The past decade has witnessed groundbreaking advances in the field of microbiome research. An area where immense implications of the microbiome have been demonstrated is tumor biology. The microbiome affects tumor initiation and progression through direct effects on the tumor cells and indirectly through manipulation of the immune system. It can also determine response to cancer therapies and predict disease progression and survival. Modulation of the microbiome can be harnessed to potentiate the efficacy of immunotherapies and decrease their toxicity. In this review, we comprehensively dissect recent evidence regarding the interaction of the microbiome and anti-tumor immune machinery and outline the critical questions which need to be addressed as we further explore this dynamic colloquy.
Introduction
It is an oft-quoted fact that the human body has more bacteria as compared to human cells (1). Indeed, the human body is a giant collaboration of symbiotically thriving microbes and hosts cells, constantly interacting with one another. Interestingly, within the ecosystem of the human body, various microbial species colonize distinct niches, but their abundance and functions are liable to fluctuations under the influence of numerous exogenous and endogenous cues. Investigations into these alterations have uncovered the enormous impact of the microbiome on human health and disease (2, 3). Although the scientific community has not been able to characterize the ‘healthy’ microbiome or eubiosis, distinct ‘dysbiotic’ microbial signatures associated with disease states are being increasingly recognized using high throughput sequencing techniques. This has led to delineation of the role of the commensal microbiome in modulating disease progression spanning various pathologies and systems, including cancer.

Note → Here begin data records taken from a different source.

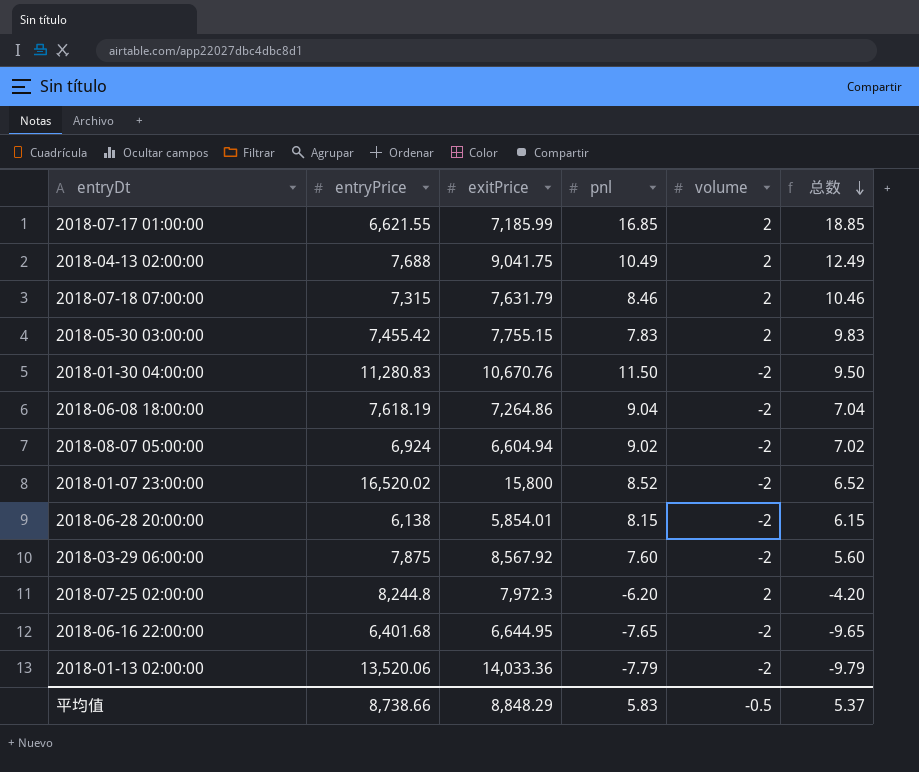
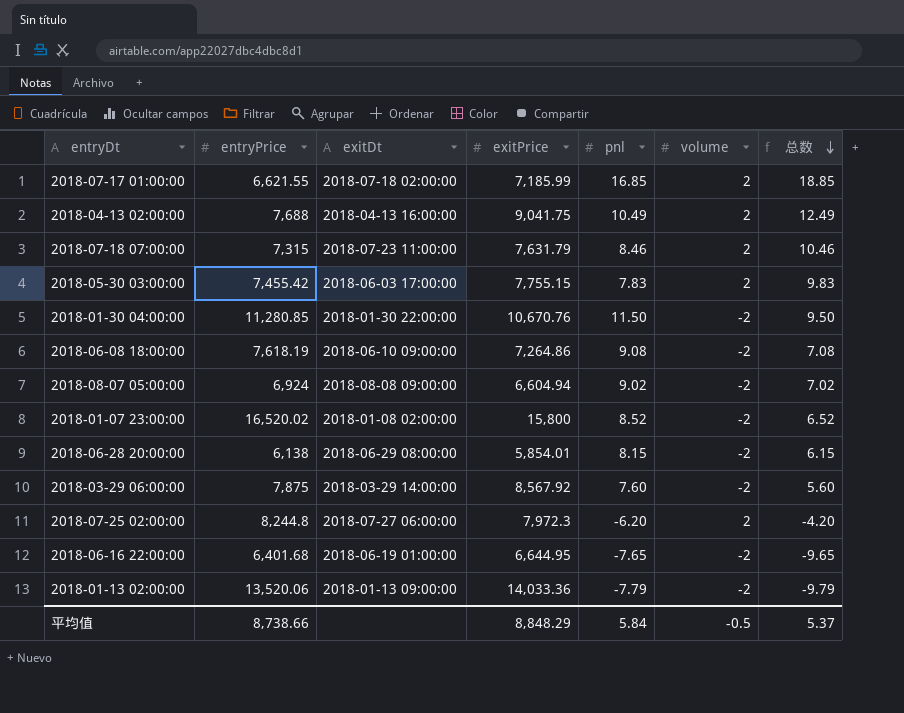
column exitDt | position: none -> 3
2018-01-30 04:00:00 | entryPrice: 11,280.83 -> 11,280.85
2018-06-08 18:00:00 | pnl: 9.04 -> 9.08
2018-06-08 18:00:00 | 总数: 7.04 -> 7.08
平均值 | pnl: 5.83 -> 5.84

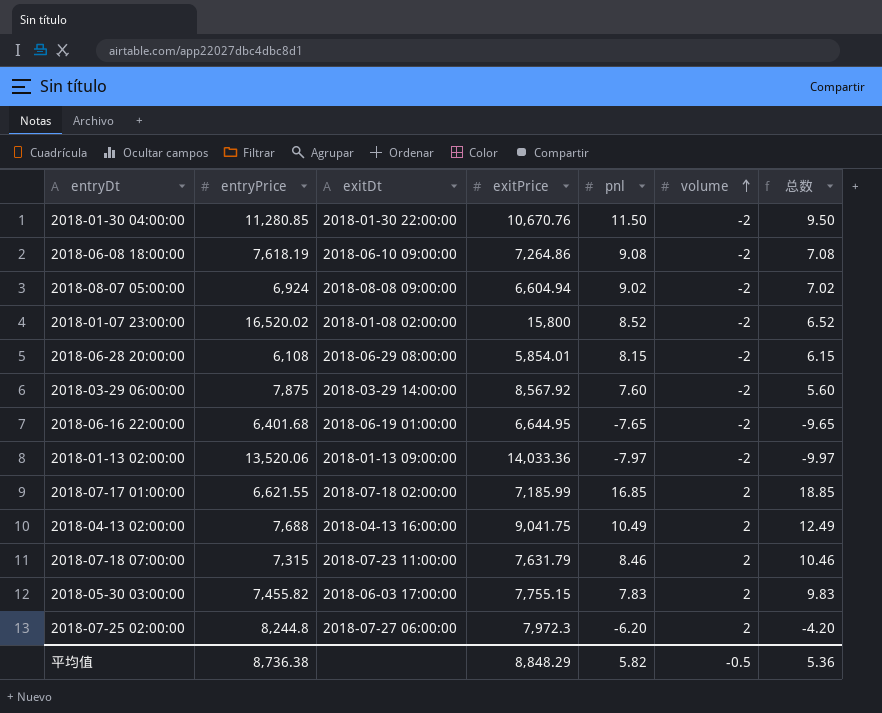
row order: 总数 descending -> volume ascending
2018-06-28 20:00:00 | entryPrice: 6,138 -> 6,108
2018-01-13 02:00:00 | pnl: -7.79 -> -7.97
2018-01-13 02:00:00 | 总数: -9.79 -> -9.97
2018-05-30 03:00:00 | entryPrice: 7,455.42 -> 7,455.82
平均值 | entryPrice: 8,738.66 -> 8,736.38
平均值 | pnl: 5.84 -> 5.82
平均值 | 总数: 5.37 -> 5.36

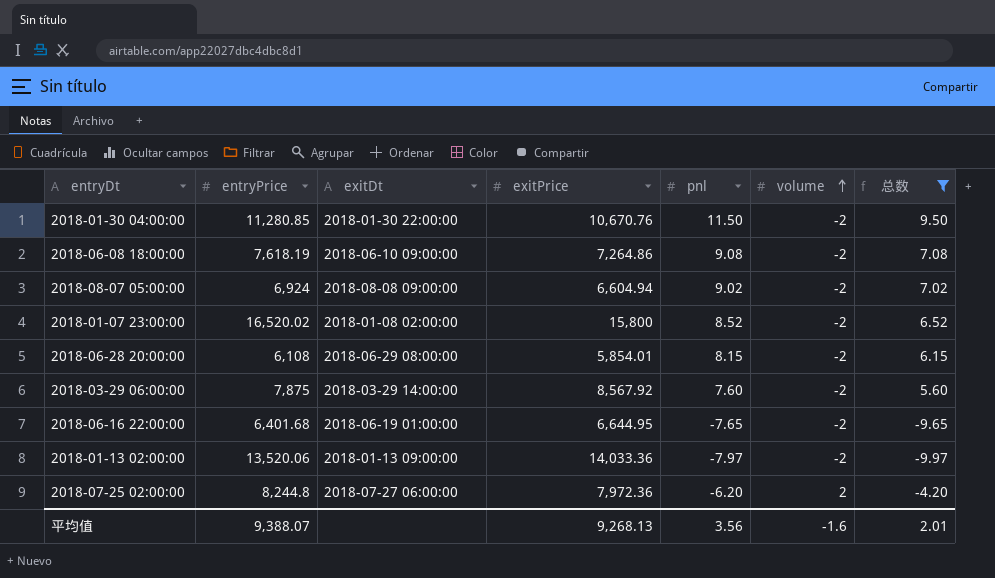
filter: none -> 总数 <= 9.50
2018-07-25 02:00:00 | exitPrice: 7,972.3 -> 7,972.36
平均值 | entryPrice: 8,736.38 -> 9,388.07
平均值 | exitPrice: 8,848.29 -> 9,268.13
平均值 | pnl: 5.82 -> 3.56
平均值 | volume: -0.5 -> -1.6
平均值 | 总数: 5.36 -> 2.01

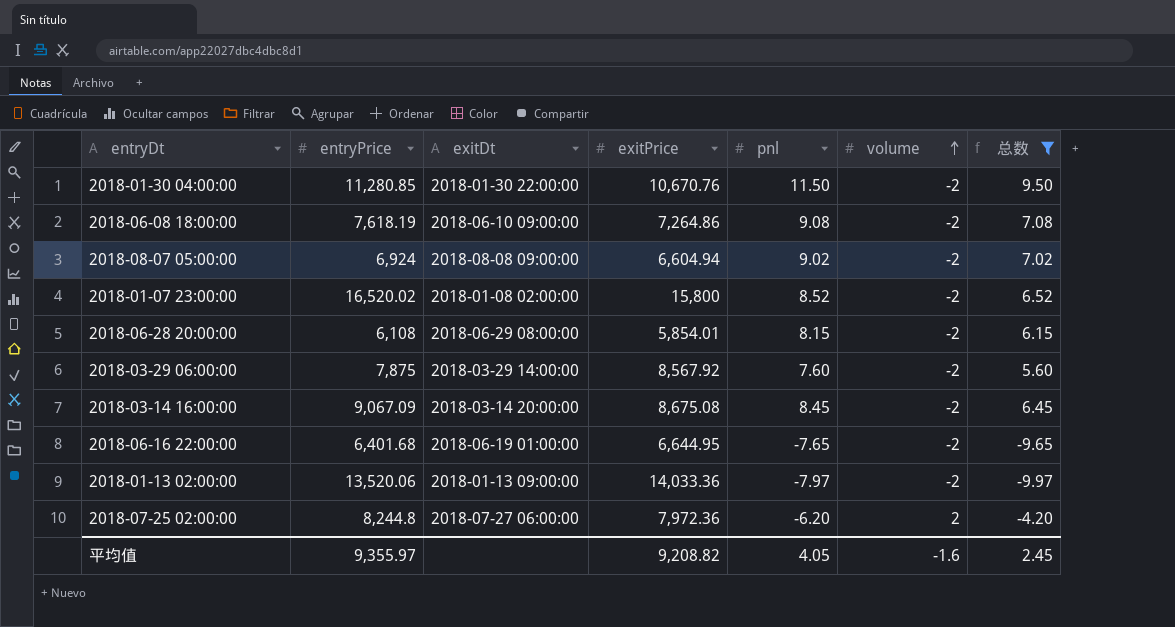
row 2018-03-14 16:00:00: none -> 9,067.09 | 2018-03-14 20:00:00 | 8,675.08 | 8.45 | -2 | 6.45
平均值 | entryPrice: 9,388.07 -> 9,355.97
平均值 | exitPrice: 9,268.13 -> 9,208.82
平均值 | pnl: 3.56 -> 4.05
平均值 | 总数: 2.01 -> 2.45

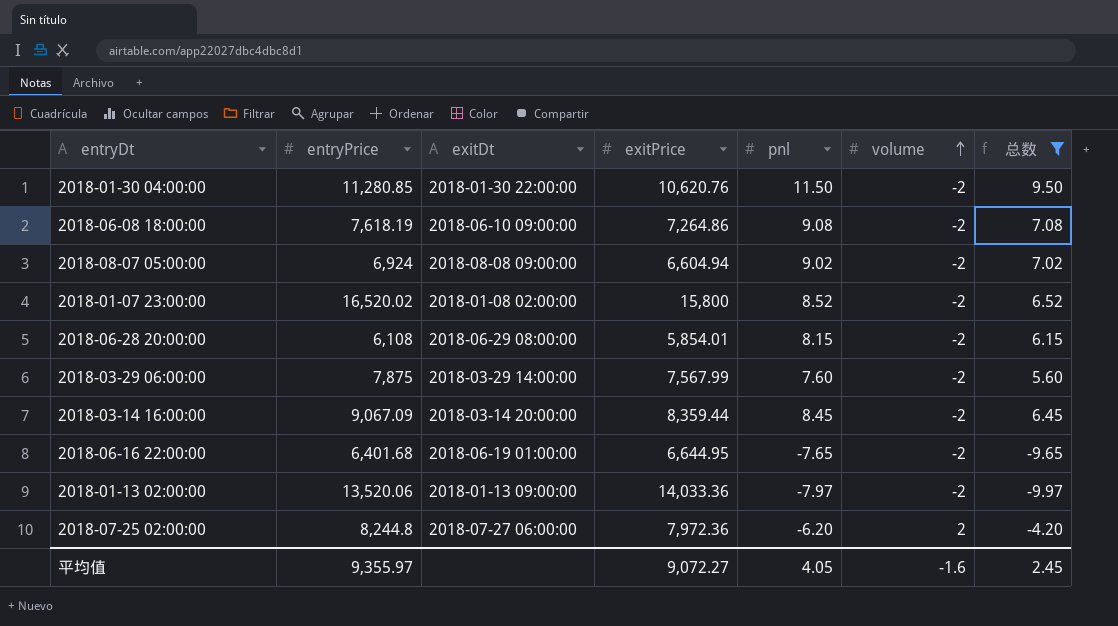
2018-01-30 04:00:00 | exitPrice: 10,670.76 -> 10,620.76
2018-03-29 06:00:00 | exitPrice: 8,567.92 -> 7,567.99
2018-03-14 16:00:00 | exitPrice: 8,675.08 -> 8,359.44
平均值 | exitPrice: 9,208.82 -> 9,072.27

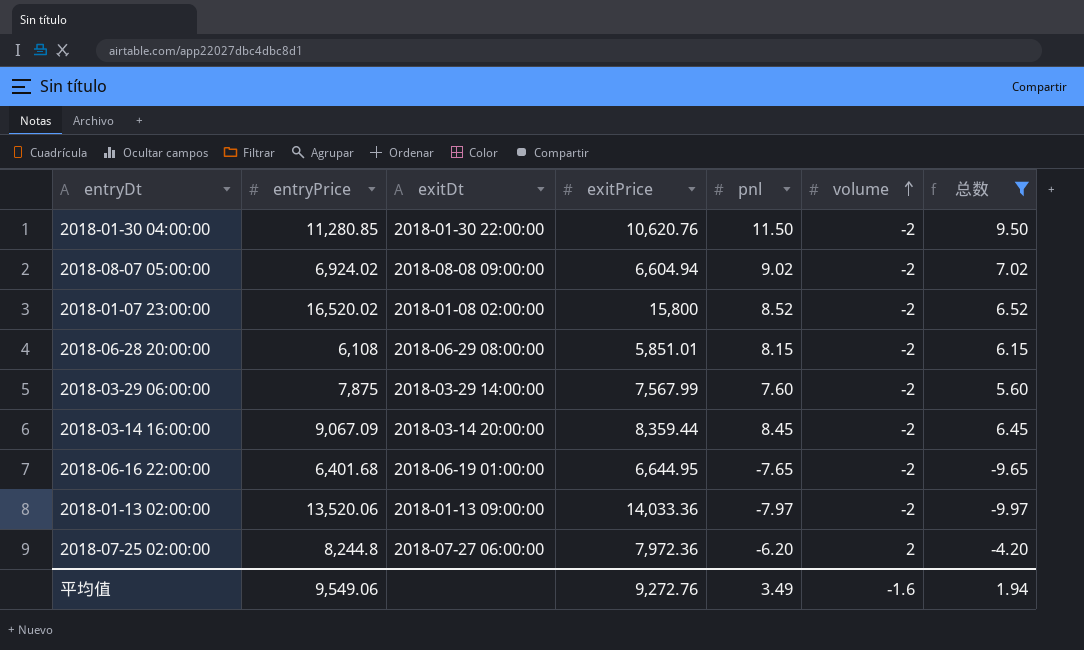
row 2018-06-08 18:00:00: 7,618.19 | 2018-06-10 09:00:00 | 7,264.86 | 9.08 | -2 | 7.08 -> none
2018-08-07 05:00:00 | entryPrice: 6,924 -> 6,924.02
2018-06-28 20:00:00 | exitPrice: 5,854.01 -> 5,851.01
平均值 | entryPrice: 9,355.97 -> 9,549.06
平均值 | exitPrice: 9,072.27 -> 9,272.76
平均值 | pnl: 4.05 -> 3.49
平均值 | 总数: 2.45 -> 1.94

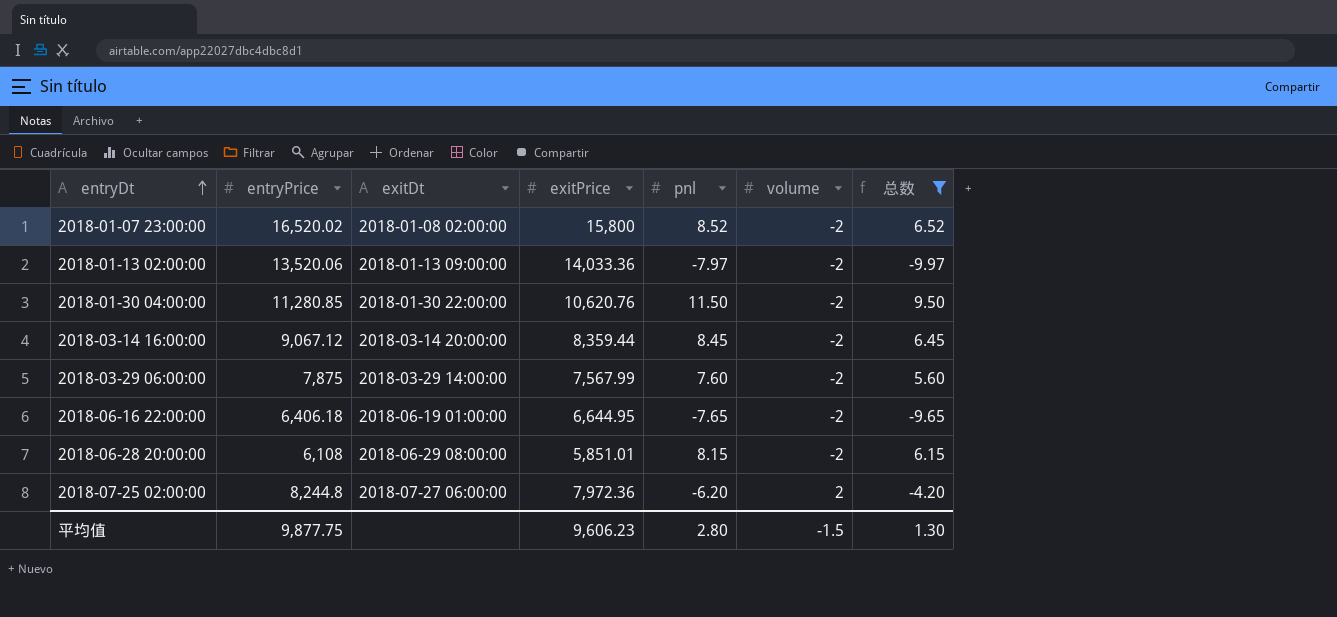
row order: volume ascending -> entryDt ascending
row 2018-08-07 05:00:00: 6,924.02 | 2018-08-08 09:00:00 | 6,604.94 | 9.02 | -2 | 7.02 -> none
2018-03-14 16:00:00 | entryPrice: 9,067.09 -> 9,067.12
2018-06-16 22:00:00 | entryPrice: 6,401.68 -> 6,406.18
平均值 | entryPrice: 9,549.06 -> 9,877.75
平均值 | exitPrice: 9,272.76 -> 9,606.23
平均值 | pnl: 3.49 -> 2.80
平均值 | volume: -1.6 -> -1.5
平均值 | 总数: 1.94 -> 1.30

Genetic mutations have been considered as the main drivers of tumor initiation, with contributions from secondary risk factors like diet, age, lifestyle factors, microbes etc. However, we now know that the microbiome can regulate the effects of tumor-driver mutations as well (4, 5). Many of the important life-style risk factors for cancer like obesity (6), smoking (7), diet (8) and alcohol (9) can cause perturbations in the microbial composition as well. Emerging evidence suggests that host microbial signatures may be able to predict some incipient cancers (10), modulate response to and toxicity of cancer immunotherapy (11–13) and even correlate with survival in specific cancers (14, 15). Extensive exploration of the role of the microbiome in cancer evolution has demonstrated that while the microbiome can affect cancer cells themselves, it can also modulate the cancer immunosurveillance. In this review, we comprehensively describe the microbiome–immune interaction in the homeostatic state as well in cancers. We discuss the various direct and indirect mechanisms by which this immunomodulation occurs and their implications for tumor growth and therapy. Finally, we outline the future directions microbiome research might head towards and the challenges that need to be overcome for deconvoluting this complex crosstalk.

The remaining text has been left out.